Saco é um Saco

Em nosso post de hoje temos a participação de Thais Teisen, estudante de jornalismo das Faculdade Integradas Alcântara Machado – FIAMFAAM, repórter e redatora do site CicloVivo, e apresentadora do Programa CicloVivo, que vai ao ar às quartas-feiras pelo canal de TV pela internet allTV, o qual teve hoje como entrevistada, Cinthia Magalhães, responsável pelo departamento de comunicação da DryWash. Neste post, Thais nos mostra como podemos substituir os sacos plásticos, apresentando algumas alternativas para acabarmos de vez com eles.

Existe vida além das sacolas plásticas

Os sacos plásticos são grandes vilões da natureza, no entanto muitas pessoas continuam a utilizá-los por comodidade ou com a desculpa de que os acessórios são úteis para o descarte de lixo. A verdade é que existem muitas alternativas para esse problema.

Para conscientizar as pessoas de que as sacolas plásticas podem causar grandes impactos no meio ambiente, o Ministério do Meio Ambiente lançou no ano passado a campanha Saco é um Saco, para mostrar os estragos que um item aparentemente inofensivo pode oferecer e mostrar soluções.

Além disso, algumas cidades espalhadas pelo Brasil proibiram os comércios de distribuírem sacolas plásticas livremente.

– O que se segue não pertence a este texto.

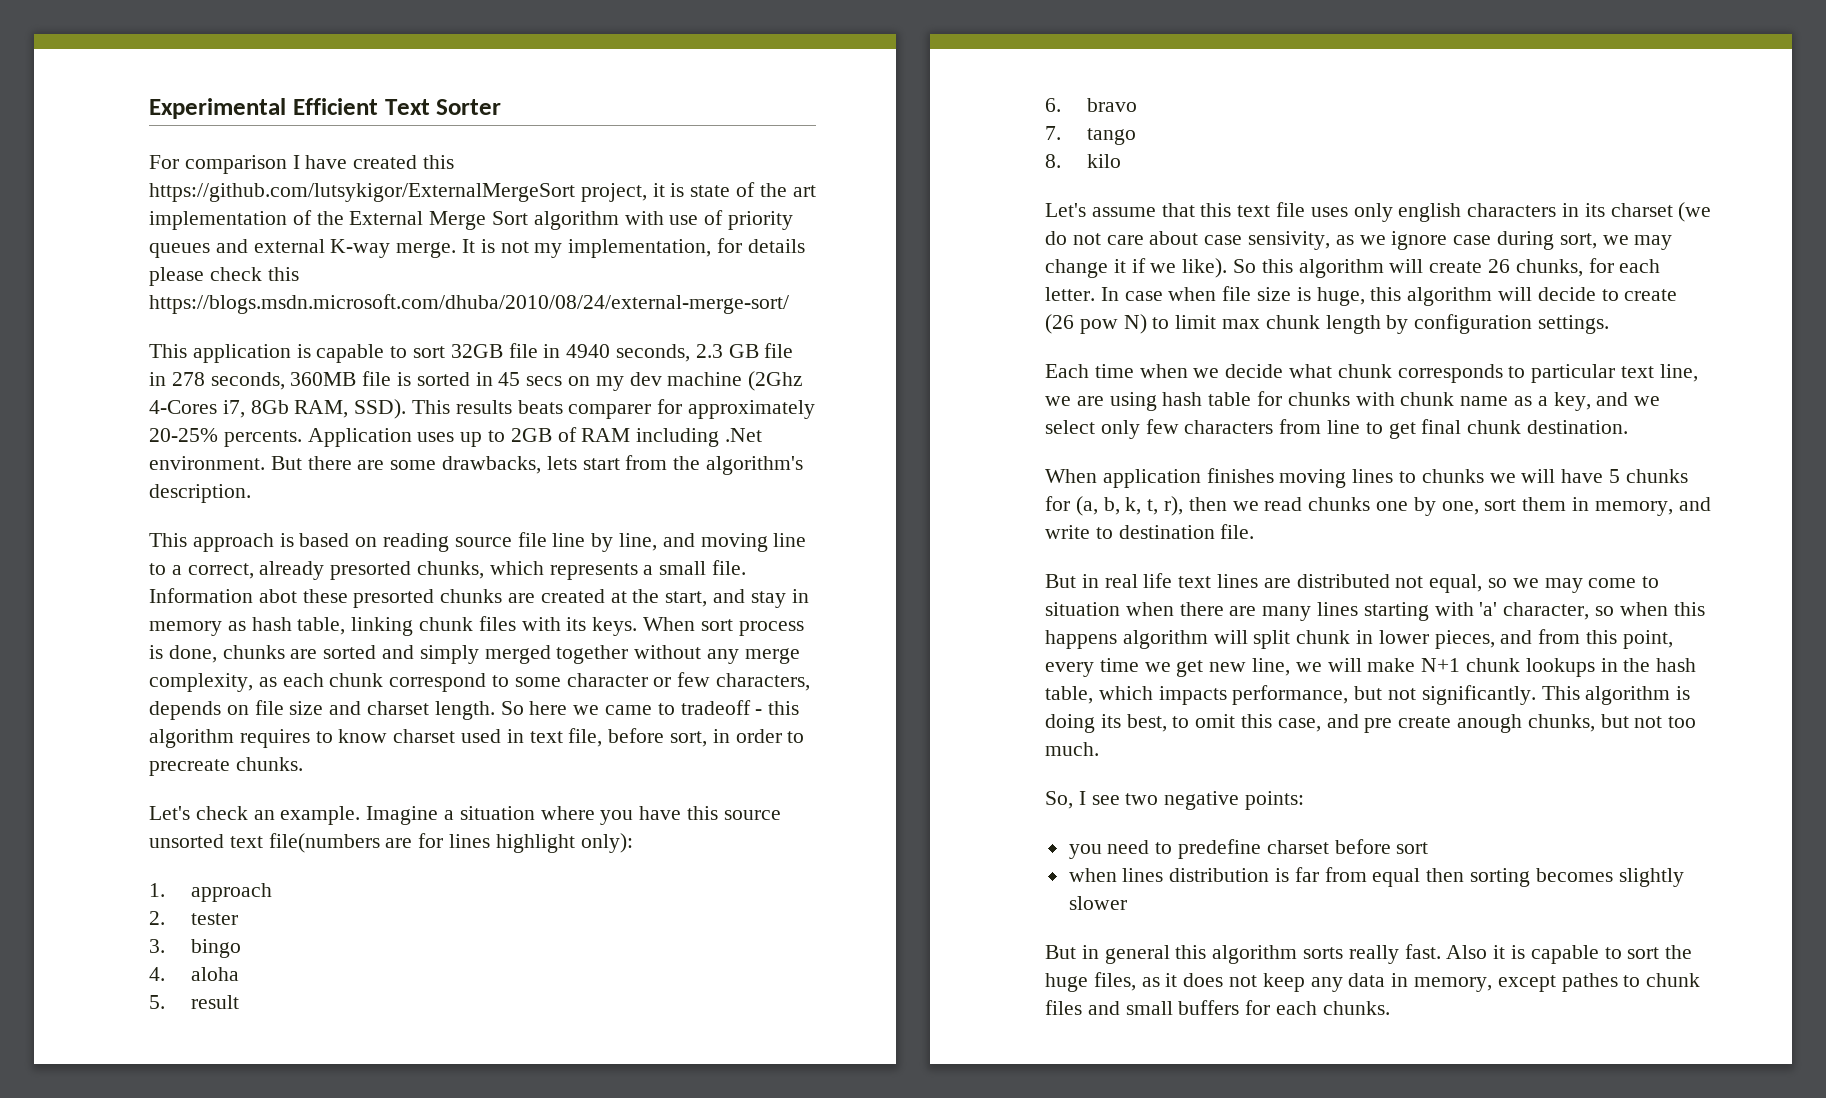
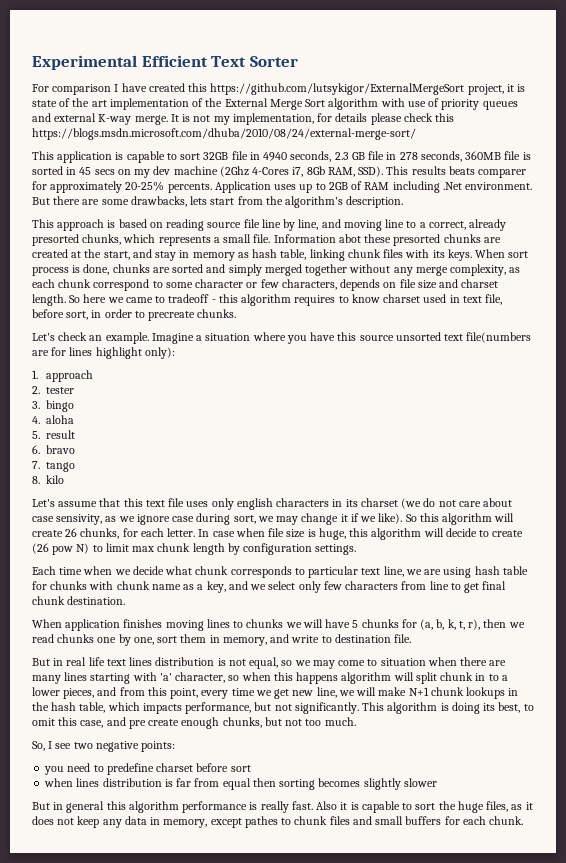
- But in real life text lines are distributed not equal, so we may come to situation when there are many lines starting with 'a' character, so when this happens algorithm will split chunk in lower pieces, and from this point, every time we get new line, we will make N+1 chunk lookups in the hash table, which impacts performance, but not significantly.
+ But in real life text lines distribution is not equal, so we may come to situation when there are many lines starting with 'a' character, so when this happens algorithm will split chunk in to a lower pieces, and from this point, every time we get new line, we will make N+1 chunk lookups in the hash table, which impacts performance, but not significantly.
- This algorithm is doing its best, to omit this case, and pre create anough chunks, but not too much.
+ This algorithm is doing its best, to omit this case, and pre create enough chunks, but not too much.
- But in general this algorithm sorts really fast.
+ But in general this algorithm performance is really fast.
- Also it is capable to sort the huge files, as it does not keep any data in memory, except pathes to chunk files and small buffers for each chunks.
+ Also it is capable to sort the huge files, as it does not keep any data in memory, except pathes to chunk files and small buffers for each chunk.

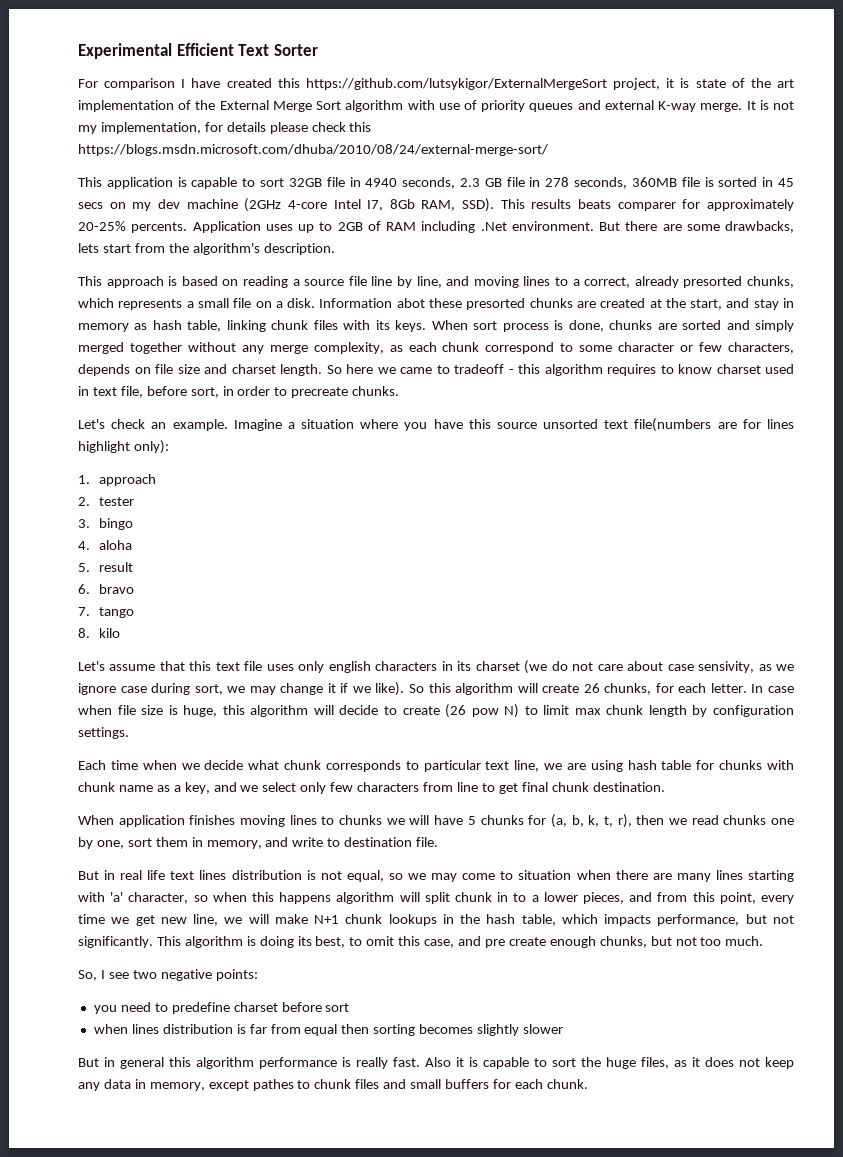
- This application is capable to sort 32GB file in 4940 seconds, 2.3 GB file in 278 seconds, 360MB file is sorted in 45 secs on my dev machine (2Ghz 4-Cores i7, 8Gb RAM, SSD).
+ This application is capable to sort 32GB file in 4940 seconds, 2.3 GB file in 278 seconds, 360MB file is sorted in 45 secs on my dev machine (2GHz 4-core Intel I7, 8Gb RAM, SSD).
- This approach is based on reading source file line by line, and moving line to a correct, already presorted chunks, which represents a small file.
+ This approach is based on reading a source file line by line, and moving lines to a correct, already presorted chunks, which represents a small file on a disk.

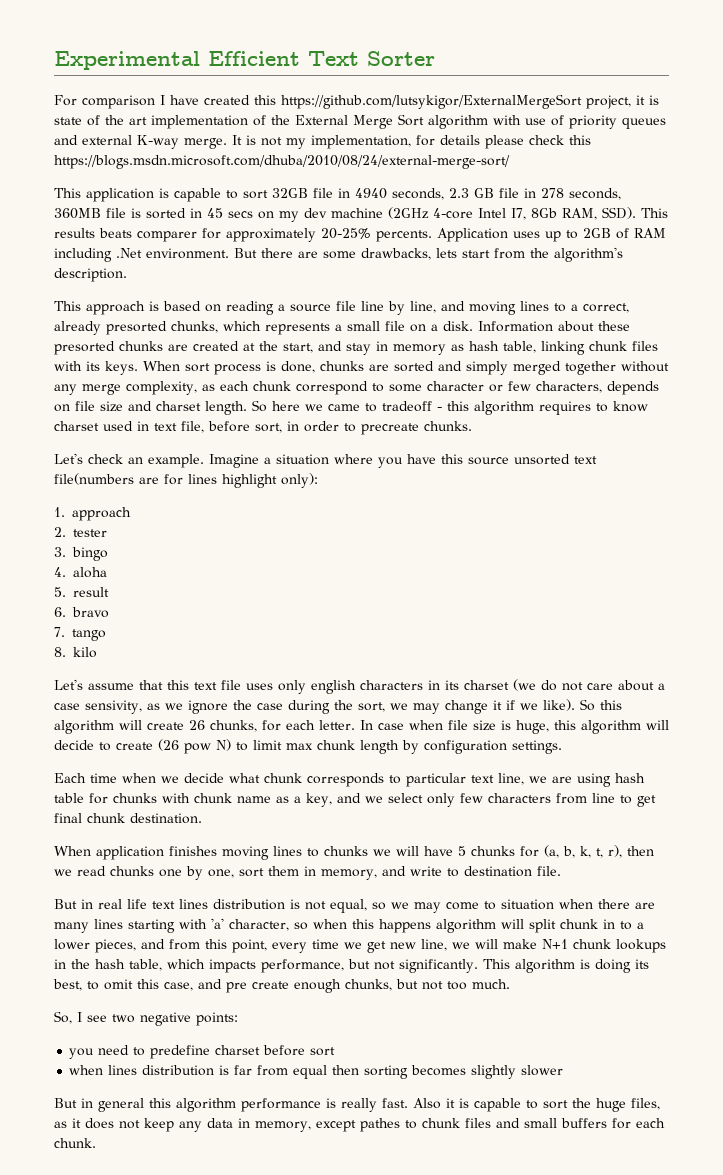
- Information abot these presorted chunks are created at the start, and stay in memory as hash table, linking chunk files with its keys.
+ Information about these presorted chunks are created at the start, and stay in memory as hash table, linking chunk files with its keys.
- Let's assume that this text file uses only english characters in its charset (we do not care about case sensivity, as we ignore case during sort, we may change it if we like).
+ Let's assume that this text file uses only english characters in its charset (we do not care about a case sensivity, as we ignore the case during the sort, we may change it if we like).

No Rio de Janeiro, por exemplo, os clientes que rejeitarem o item têm descontos na compra e os estabelecimentos que não se adaptarem à legislação são obrigados a pagar multas.

Com essa norma se tornando cada vez mais comum, é importante apresentar ao consumidor maneiras alternativas para suprir as funções que são normalmente exercidas pelas sacolas plásticas.

A primeira delas já foi apresentada anteriormente pelo CicloVivo e provou ser eficiente, trata-se do saquinho de jornal, que pode ser feito em casa, reaproveitando mais um item que normalmente é jogado fora com pouca utilidade.

Outra opção é o saco reciclado que, como o nome já diz, tem em sua matéria-prima itens plásticos já utilizados anteriormente. As sacolas normalmente disponibilizadas nos mercados, não podem ser feitas nesse mesmo formato por causa das normas de saúde estabelecidas pela Agência Nacional de Vigilância Sanitária (Anvisa).

Como a principal utilização dos saquinhos plásticos é normalmente o descarte de outros resíduos, também é possível usar uma caixa de papelão para cumprir essa função. O impacto do papel na natureza é muito menor do que o do plástico, que chega a demorar até 400 anos para se decompor.

Reduzir a quantidade de lixo produzido também é um jeito eficiente de diminuir o grande número de sacolas plásticas descartadas no meio ambiente. Por isso, além de destinar os resíduos sólidos à reciclagem, é interessante trabalhar com a compostagem do lixo orgânico, que pode ser feita dentro de casa, de maneira simples e sem tecnologia. Para isso, as únicas coisas necessárias são: caixa, terra e minhoca.

Os motivos para rejeitar as sacolinhas plásticas são muitos e a solução para elas também. Portanto, independente de leis ou campanhas, o que vale é a consciência de cada um em estar fazendo o melhor para o futuro do planeta.